Kit: I did for a while but I kept losing them (did I mention ADHD?). There’s probably stray notes on my phone/in my Google docs, but given I don’t know for sure, and therefore don’t revisit them at any point, I guess by default I’m more like King (Springsteen was a notebook guy for decades, but I think more recently has come around to King’s way of thinking - mind, that guy used to write a song a week for the first couple of decades of his career, so).



Kayleigh: Can you talk a little bit about books/films/music that has inspired you?

Kit: I don’t think we have that kind of time! Also, the My Life In Horror series does a pretty good, if incomplete, job of listing many of my big influences, so just check out the ToC there for a list. For more on that, the podcast series I have with George Daniel Lea (called What The Hell Is WrongWith Us?) covers other early influences alongside some more recent works that have gotten our attention.

Kayleigh: Note for the readers: Both My Life in Horror and What The Hell Is Wrong With Us are absolutely worth your time - enjoy!

Your MLIH series on GNOH is the stuff of legend, and many people loved those articles. What prompted it? And why did you decide to compile them into books afterwards?

Kit: The idea came out from a series of conversations between Jim and I back in 2014. He was looking to expand the number of regular contributors, and I’d just written what became a somewhat infamous piece about RoboCop that he’d really enjoyed. And after a bit of back and forth, we came up with the idea of a series about childhood horror influences.

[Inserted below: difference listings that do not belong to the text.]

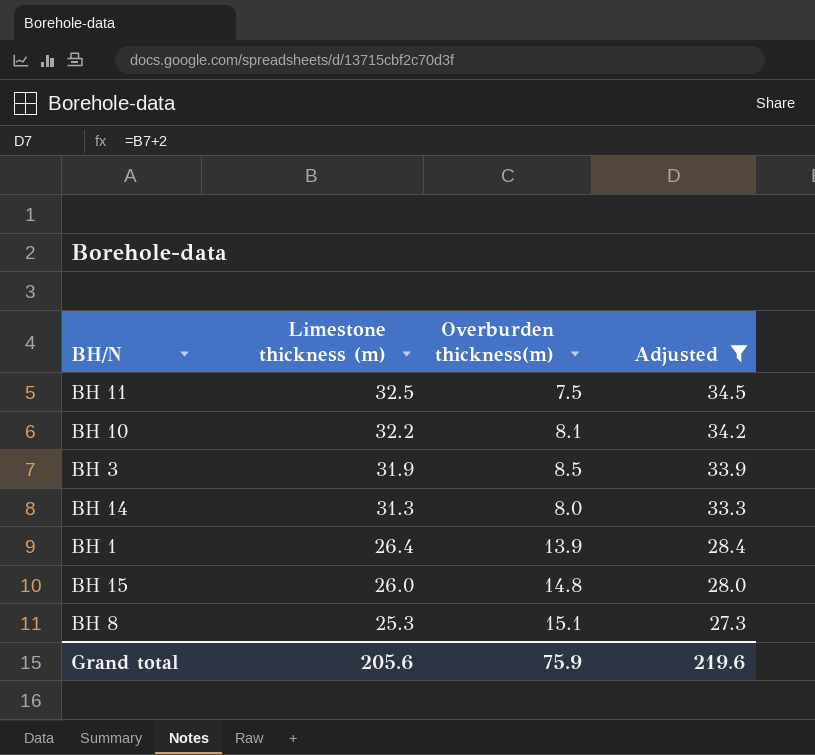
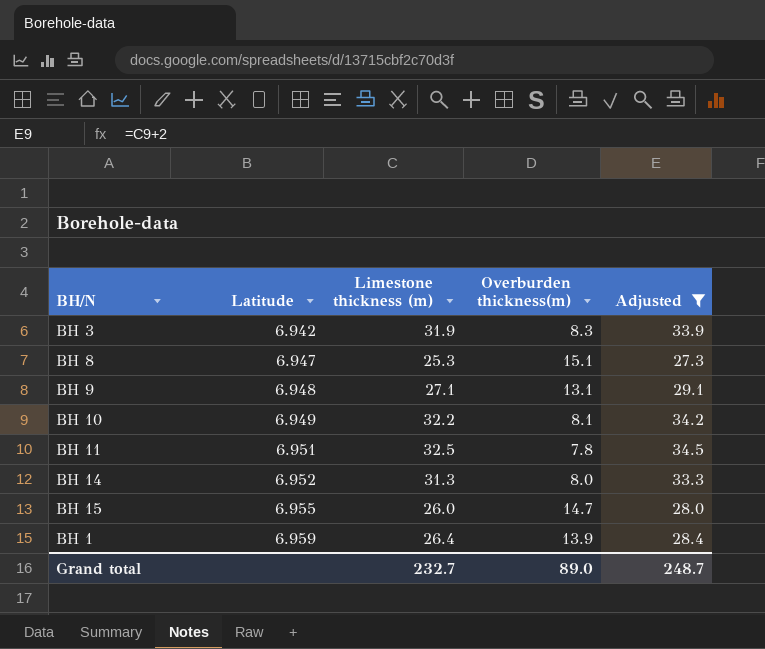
row order: Limestone thickness (m) descending -> Latitude ascending
column Latitude | position: none -> 2
BH 3 | Overburden thickness(m): 8.5 -> 8.3
row BH 9: none -> 6.948 | 27.1 | 13.1 | 29.1
BH 11 | Overburden thickness(m): 7.5 -> 7.8
BH 15 | Overburden thickness(m): 14.8 -> 14.7
Grand total | Limestone thickness (m): 205.6 -> 232.7
Grand total | Overburden thickness(m): 75.9 -> 89.0
Grand total | Adjusted: 219.6 -> 248.7

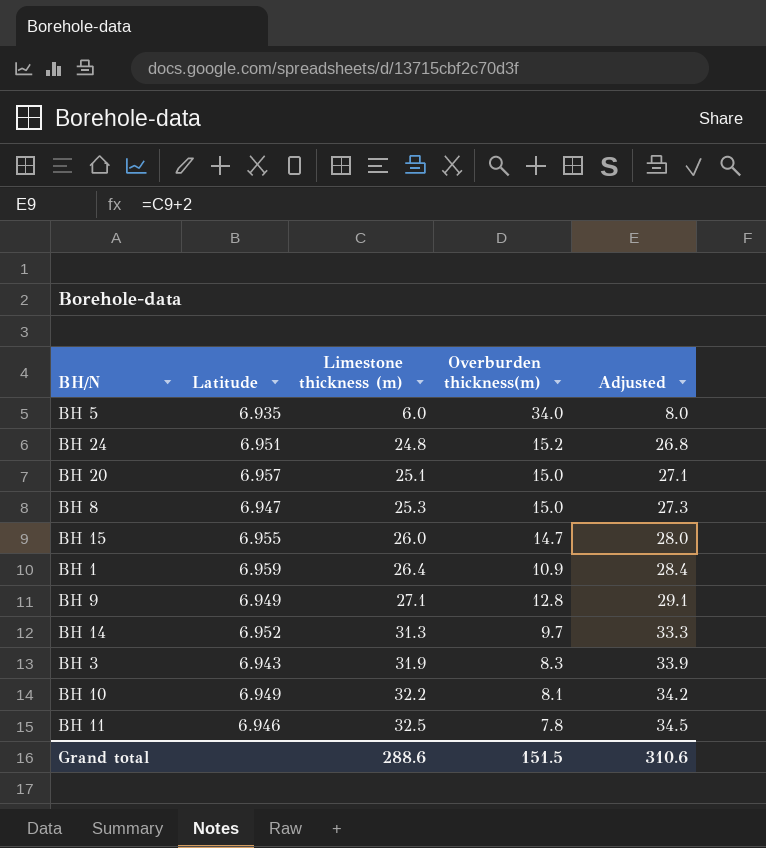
filter: Adjusted >= 27.3 -> none
row order: Latitude ascending -> Limestone thickness (m) ascending
BH 8 | Overburden thickness(m): 15.1 -> 15.0
BH 1 | Overburden thickness(m): 13.9 -> 10.9
BH 9 | Latitude: 6.948 -> 6.949
BH 9 | Overburden thickness(m): 13.1 -> 12.8
BH 14 | Overburden thickness(m): 8.0 -> 9.7
BH 3 | Latitude: 6.942 -> 6.943
BH 11 | Latitude: 6.951 -> 6.946
Grand total | Limestone thickness (m): 232.7 -> 288.6
Grand total | Overburden thickness(m): 89.0 -> 151.5
Grand total | Adjusted: 248.7 -> 310.6

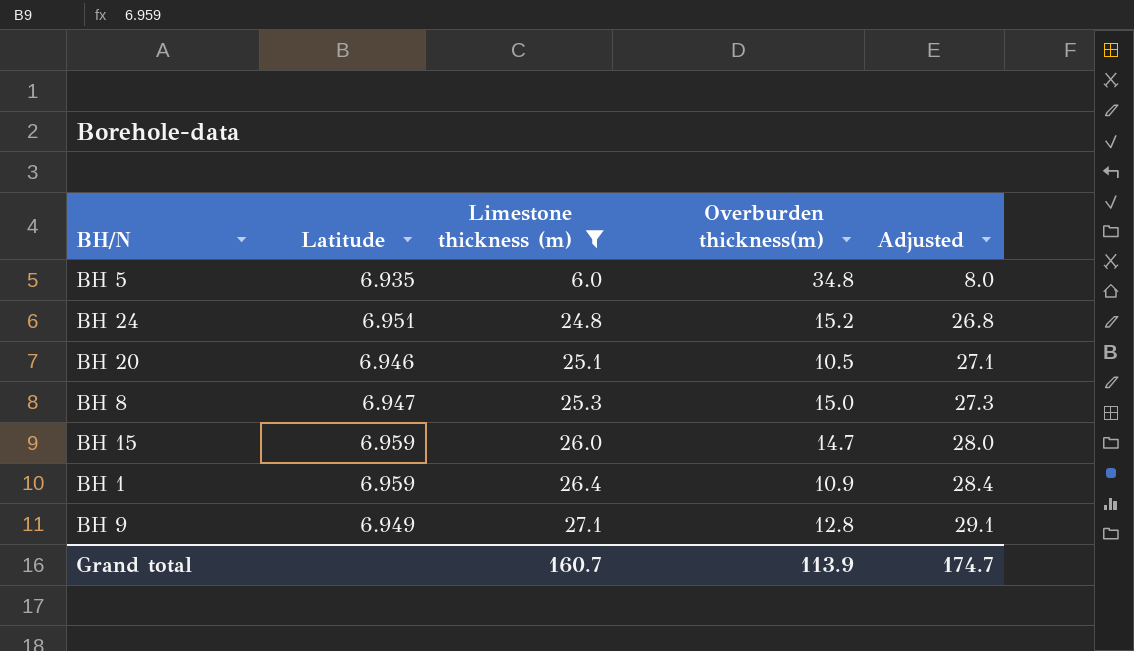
filter: none -> Limestone thickness (m) <= 27.1
BH 5 | Overburden thickness(m): 34.0 -> 34.8
BH 20 | Latitude: 6.957 -> 6.946
BH 20 | Overburden thickness(m): 15.0 -> 10.5
BH 15 | Latitude: 6.955 -> 6.959
Grand total | Limestone thickness (m): 288.6 -> 160.7
Grand total | Overburden thickness(m): 151.5 -> 113.9
Grand total | Adjusted: 310.6 -> 174.7

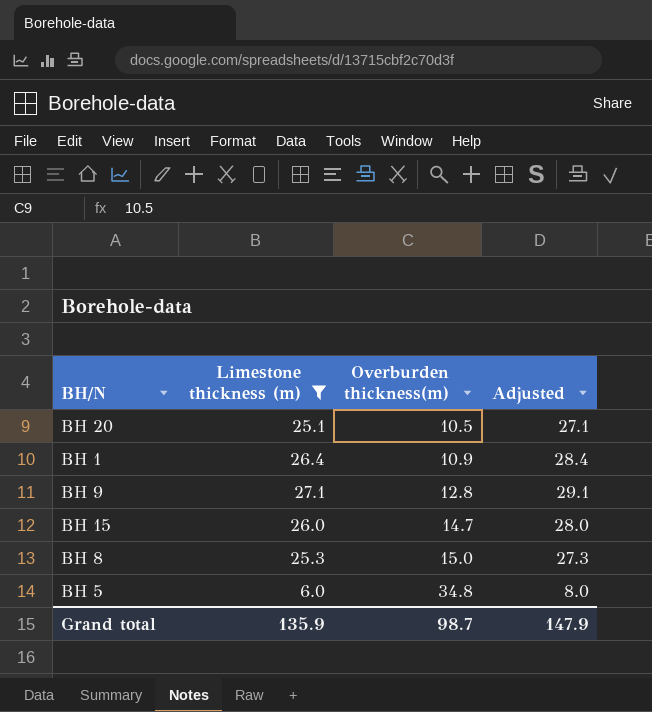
row order: Limestone thickness (m) ascending -> Overburden thickness(m) ascending
column Latitude | position: 2 -> none
row BH 24: 6.951 | 24.8 | 15.2 | 26.8 -> none
Grand total | Limestone thickness (m): 160.7 -> 135.9
Grand total | Overburden thickness(m): 113.9 -> 98.7
Grand total | Adjusted: 174.7 -> 147.9

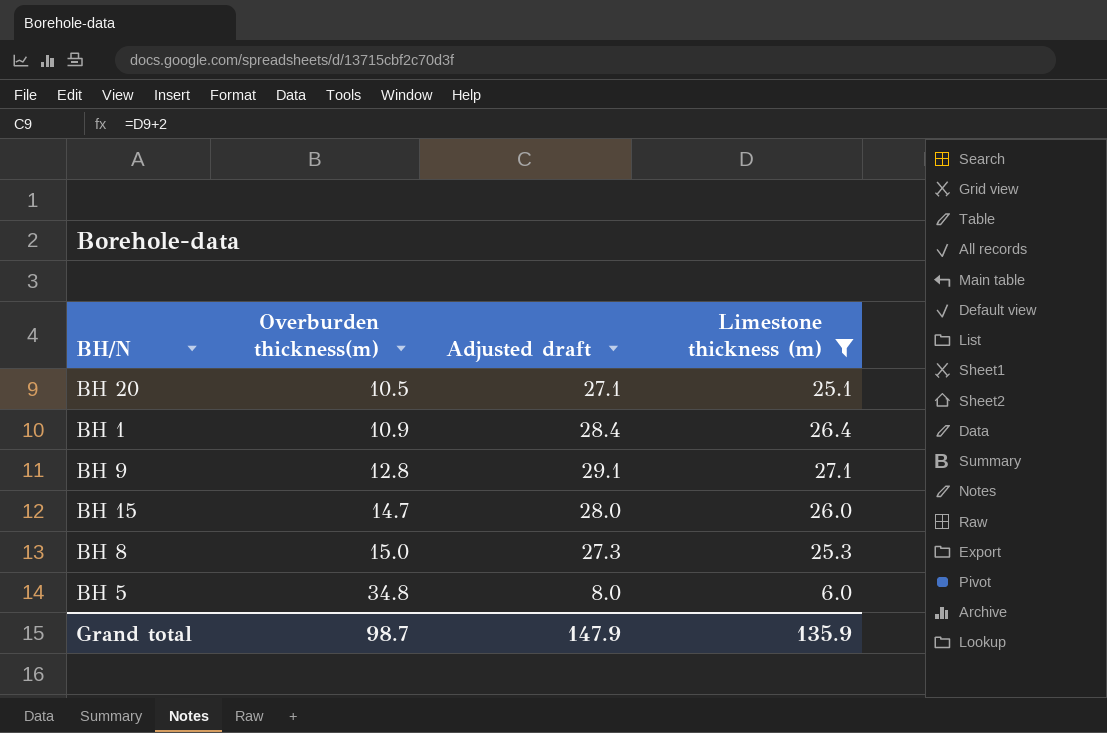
column name: Adjusted -> Adjusted draft
column Limestone thickness (m) | position: 2 -> 4

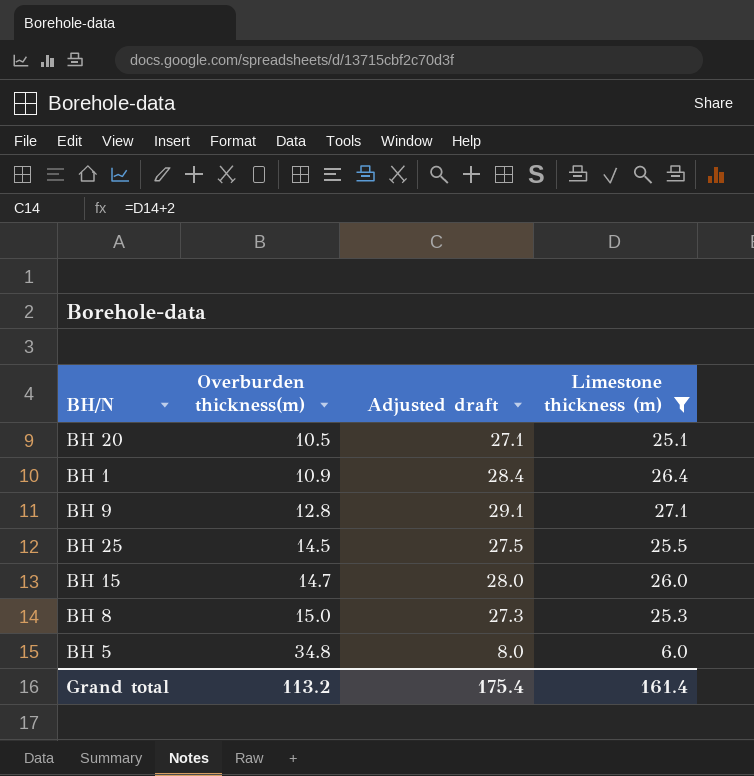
row BH 25: none -> 14.5 | 27.5 | 25.5
Grand total | Overburden thickness(m): 98.7 -> 113.2
Grand total | Adjusted draft: 147.9 -> 175.4
Grand total | Limestone thickness (m): 135.9 -> 161.4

The idea was that it’d be part review, part essay, all personal; I’d hit some of the big 80’s tentpole horror franchises (the Elm Street and Hellraiser movies) but I’d also talk about novels, albums, TV shows… I knew from early on that part of what I wanted to do was expand the definition of horror a bit, find it in some more mainstream and also unusual places, rather than sticking with what the marketing teams tell us is horror. And Jim, bless him, went for it with both feet, even when it meant he was running essays about 50’s biker movies, old rollercoasters, or Bruce Springsteen albums. He really had faith in what I was doing, right from the beginning, and I’ll always be grateful for that.

I think I’d worked out there was at least one potential book in the project quite early on, but it came into focus in a hurry in 2019. I was at EdgeLit in July, talking with Neil Snowdon (of Electric Dreamhouse Press) about Stokercon, which was due to be coming to the UK for the first time in April 2020, and at some point in the conversation he made me realise it would be the perfect place to put out a My Life In Horror book. And of course, I’d let it too late to pitch to publishers (did I mention ADHD?), so the Volume One crowdfunder came out of that. And once that manuscript came into focus, I realised thirty essays made for a good length book, and made for a natural halfway point for the blog project, which in turn made a final Volume II inevitable.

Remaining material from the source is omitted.